À des situations de précarité objective (liées
aux contrats, aux statuts, etc. 7) s’ajoute une précarité
subjective (liée au vécu du salarié).
5 Christian Baudelot, Michel Gollac, Travailler pour être
heureux ? Paris, éd. Fayard, 2003.
6 Nicolas Hatzfeld, « L’intensification du travail
en débat. Ethnographie et histoire aux chaînes de Peugeot-Sochaux
», Sociologie du travail, n° 46, 2004, p. 291-307.
7 Robert Castel analyse cette précarité au travail
et le risque de désaffiliation sociale qu’elle engendre
: La montée des incertitudes : travail, protection et statut
des individus, Paris, éd. du Seuil, 2009.
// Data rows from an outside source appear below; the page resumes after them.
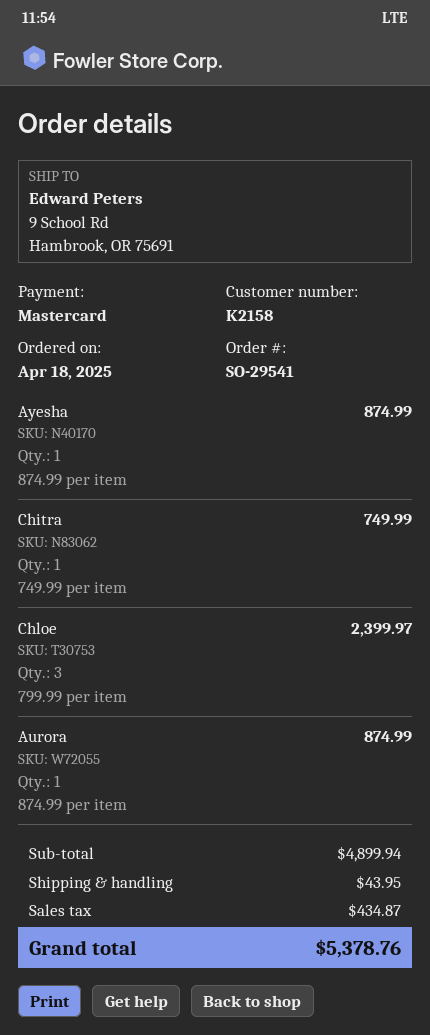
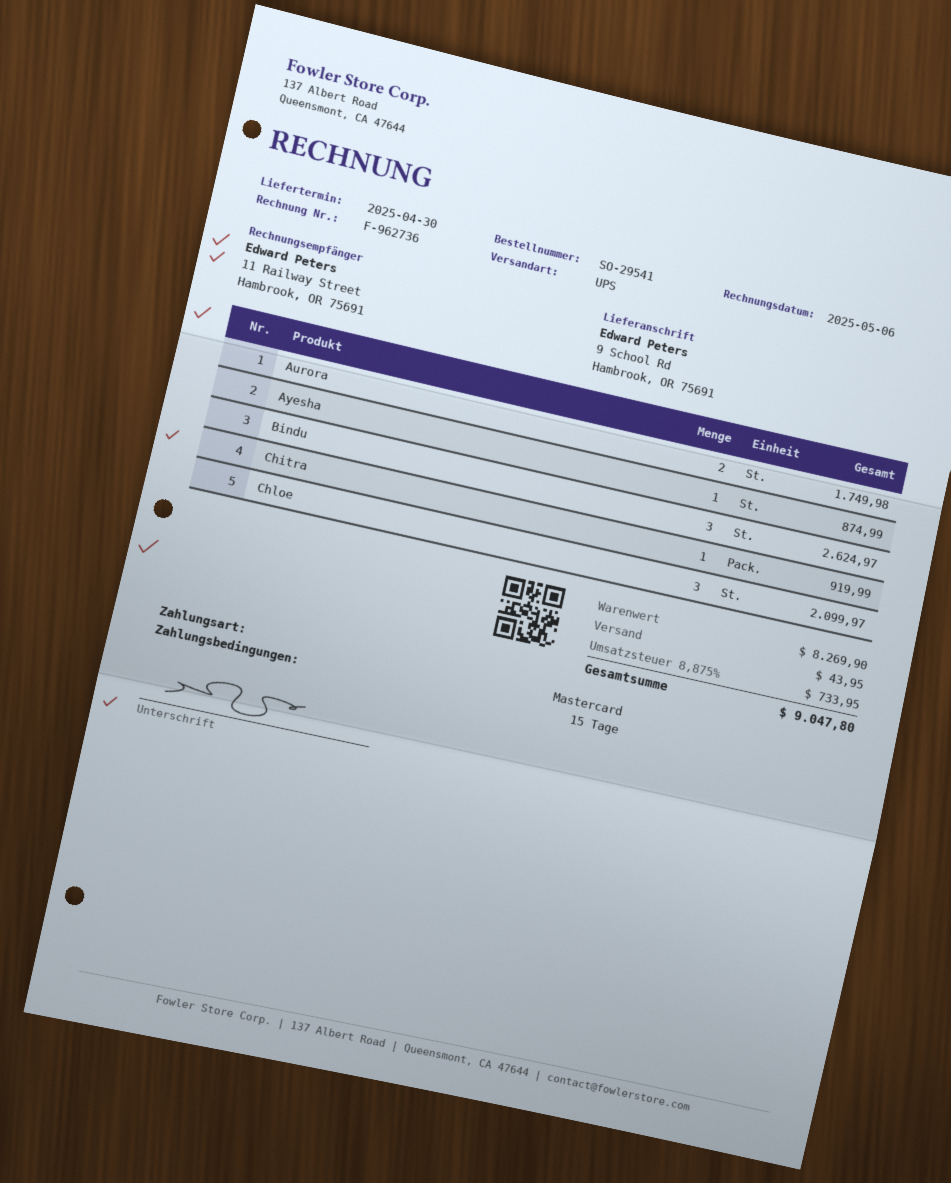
Chitra: 1 for 749.99 -> 1 for 919.99
Chloe: 3 for 2399.97 -> 3 for 2099.97
Aurora: 1 for 874.99 -> 2 for 1749.98
Bindu: none -> 3 for 2624.97
subtotal: 4899.94 -> 8269.90
tax: 434.87 -> 733.95
total: 5378.76 -> 9047.80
Ces expériences et ces ressentiments entraînent un
recul de la solidarité au travail et la montée des
conflits opposant des groupes qui en viennent à se méconnaître
et se concurrencer : les statutaires contre les intérimaires,
les anciens contre les jeunes, les hommes contre les femmes, etc.
Dans ce rapport aux tensions créées par les organisations
du travail, on mobilisait jusqu’à la fin des années
1970 les notions collectives et politiques d’aliénation
ou d’exploitation qui pointaient la responsabilité
des systèmes d’organisation. Autour de problèmes
pourtant communs, mais devenus indicibles, on évoque aujourd’hui
le harcèlement et la souffrance qui se traitent en termes
de défaillance psychologique et d’inadaptation des
individus à ces systèmes. Certaines grandes entreprises
commencent à prendre la mesure des risques, pour leur image
médiatique, des effets humains de cette course à l’intensification.
Les solutions apportées, telles que la création de
cellules d’écoute psychologique ou d’équipes
de managers de proximité, soulignent pourtant leur incapacité
à penser les causes du problème, tant cela remettrait
en question les fondements du dogme.